WORK REQUEST
In the entries below, find the line with "they were removed." and the line with "Mesh mTLS: This". Return those two lines and all lines between them, exactly.

INPUT DATA
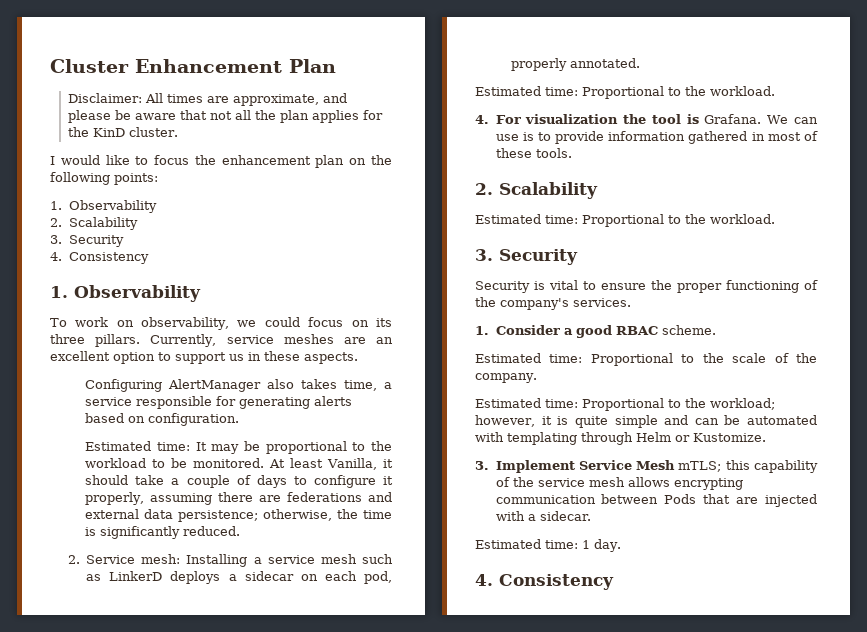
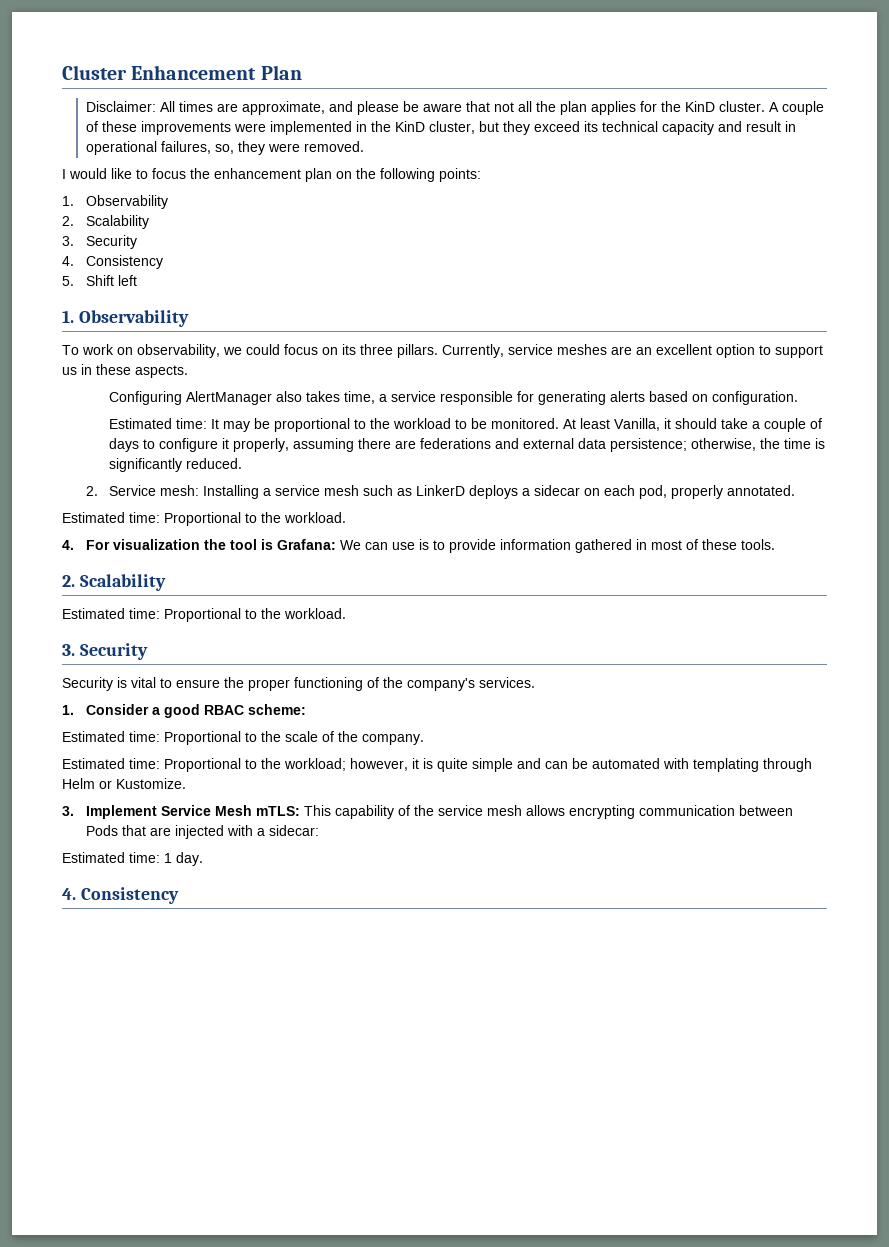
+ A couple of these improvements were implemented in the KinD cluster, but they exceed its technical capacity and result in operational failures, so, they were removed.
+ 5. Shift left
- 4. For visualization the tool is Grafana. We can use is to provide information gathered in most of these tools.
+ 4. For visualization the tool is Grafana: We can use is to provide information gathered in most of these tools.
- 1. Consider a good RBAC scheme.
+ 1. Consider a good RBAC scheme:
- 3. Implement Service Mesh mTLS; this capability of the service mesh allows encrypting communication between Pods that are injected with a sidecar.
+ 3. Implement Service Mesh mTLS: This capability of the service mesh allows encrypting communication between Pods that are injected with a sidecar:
...
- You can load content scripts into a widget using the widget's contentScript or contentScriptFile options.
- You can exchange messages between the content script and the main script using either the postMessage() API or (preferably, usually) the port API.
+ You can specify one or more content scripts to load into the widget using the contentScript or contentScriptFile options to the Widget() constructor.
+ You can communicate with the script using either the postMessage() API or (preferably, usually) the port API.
* * *
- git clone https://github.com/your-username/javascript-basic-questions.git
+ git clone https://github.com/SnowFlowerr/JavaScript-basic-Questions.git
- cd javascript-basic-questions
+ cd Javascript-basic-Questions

ANSWER FOR THIS EXERCISE
+ A couple of these improvements were implemented in the KinD cluster, but they exceed its technical capacity and result in operational failures, so, they were removed.
+ 5. Shift left
- 4. For visualization the tool is Grafana. We can use is to provide information gathered in most of these tools.
+ 4. For visualization the tool is Grafana: We can use is to provide information gathered in most of these tools.
- 1. Consider a good RBAC scheme.
+ 1. Consider a good RBAC scheme:
- 3. Implement Service Mesh mTLS; this capability of the service mesh allows encrypting communication between Pods that are injected with a sidecar.
+ 3. Implement Service Mesh mTLS: This capability of the service mesh allows encrypting communication between Pods that are injected with a sidecar:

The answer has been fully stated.